Chi sei e di cosa ti occupi?
Sono un’infermiera e lavoro presso il servizio di cure a domicilio di SCUDO da circa 20 anni. Da una decina di anni sono anche responsabile della formazione interna: coordino percorsi formativi del personale e ne supporto lo sviluppo continuo delle competenze. Parallelamente, seguo la formazione pratica degli allievi assistenti di cura, ACSS, OSS e infermieri e li accompagno nel loro percorso sul campo. Sono inoltre formatrice cantonale per lo strumento InterRAI Home Care e mi occupo della formazione del personale infermieristico che lavora presso gli Spitex su tutto il territorio ticinese.
Perché hai scelto di frequentare il DAS Gestione sanitaria?
Per ampliare e strutturare le mie competenze manageriali e strategiche. Dopo molti anni di esperienza clinica e formativa sentivo la necessità di acquisire strumenti più solidi, critici e operativi, utili per gestire con maggiore efficacia processi complessi. Il DAS mi ha offerto l’opportunità di acquisire conoscenze concrete in ambito gestionale e organizzativo, ma soprattutto mi ha fornito chiavi di lettura strategiche: analisi dei processi, pianificazione, gestione delle risorse, valutazione della qualità e benchmarking. Il confronto con modelli organizzativi ed esperienze diverse mi ha ampliato lo sguardo. Ho anche consolidato l’importanza del lavoro in rete, fondamentale per integrare professionisti, servizi e istituzioni e garantire qualità e sostenibilità delle cure. Il DAS in Gestione sanitaria è un percorso che va ben oltre la formazione tradizionale. Oltre a fornire competenze cliniche e manageriali, richiede a coloro che partecipano di cimentarsi in una serie di attività extra, come l’organizzazione di webinar aperti al pubblico, interventi radiofonici e altre iniziative di comunicazione.

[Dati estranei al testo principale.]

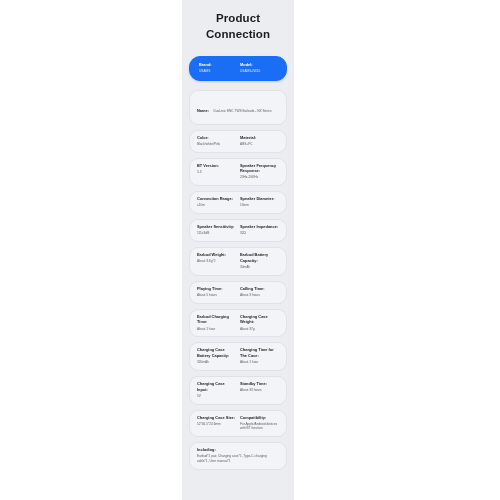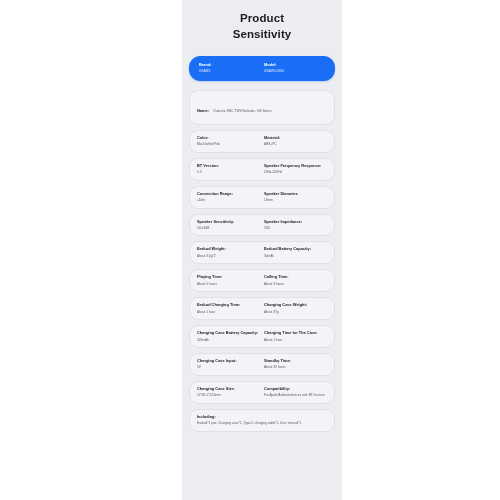"Product" .spec-sheet { width: 160px -> 112px }
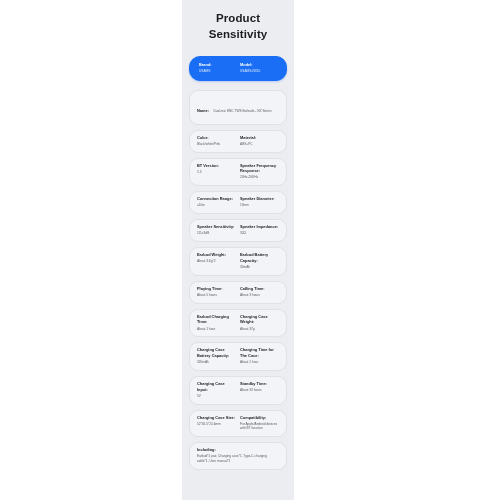"Sensitivity" span { text: Sensitivity -> Connection }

Ci puoi raccontare la tua esperienza?
Il percorso è stato estremamente arricchente dal punto di vista professionale e umano. Dopo molti anni di esperienza nello stesso ente, sentivo il bisogno di aprirmi a un confronto con professionisti provenienti da ambiti diversi: ospedaliero, territoriale, gestionale. Questo dialogo è stato uno degli aspetti più stimolanti e mi ha aiutato a rileggere con maggiore senso critico la mia pratica professionale oltre che introdurre nuove idee e prospettive all’interno della mia organizzazione. Le attività “extra” hanno rappresentato una sfida importante. In particolare, il lavoro di coordinazione è stato intenso e formativo: pianificare, distribuire i compiti, armonizzare tempi e competenze, mantenere il gruppo motivato e orientato all’obiettivo. È stato un vero esercizio di leadership concreta, che mi ha permesso di rafforzare capacità organizzative, relazionali e decisionali.
Ci sono degli aspetti di questo percorso formativo che ritieni siano particolarmente utili per il lavoro che svolgi quotidianamente?
Gli strumenti di gestione progetti, la pianificazione strategica e l’approccio orientato al miglioramento continuo sono stati gli elementi più utili del percorso. Le competenze acquisite mi permettono oggi di impostare i progetti complessi in modo sistematico, definire obiettivi chiari, stabilire indicatori, monitorare i risultati e valutare l’impatto delle azioni intraprese. L’attenzione al benchmarking con altre realtà mi aiuta inoltre a non limitarmi alla dimensione interna, ma a mantenere uno sguardo aperto e orientato alla qualità e all’innovazione. L’approccio al miglioramento continuo mi guida nell’analizzare criticamente i processi, individuare margini di sviluppo e promuovere una cultura professionale basata su responsabilità, collaborazione e condivisione delle buone pratiche. Questi strumenti sono ormai parte integrante del mio modo di lavorare e mi consentono di prendere decisioni più consapevoli, strutturate e orientate al lungo termine.
A chi consiglieresti questo percorso formativo, e perché?
Consiglio questo percorso a professionisti e professioniste della salute che desiderano assumere o consolidare ruoli di responsabilità. Il DAS offre una visione globale, fornisce strumenti concreti e permette di sviluppare una leadership competente e consapevole, capace di rispondere alle esigenze di un sistema sanitario in continua evoluzione.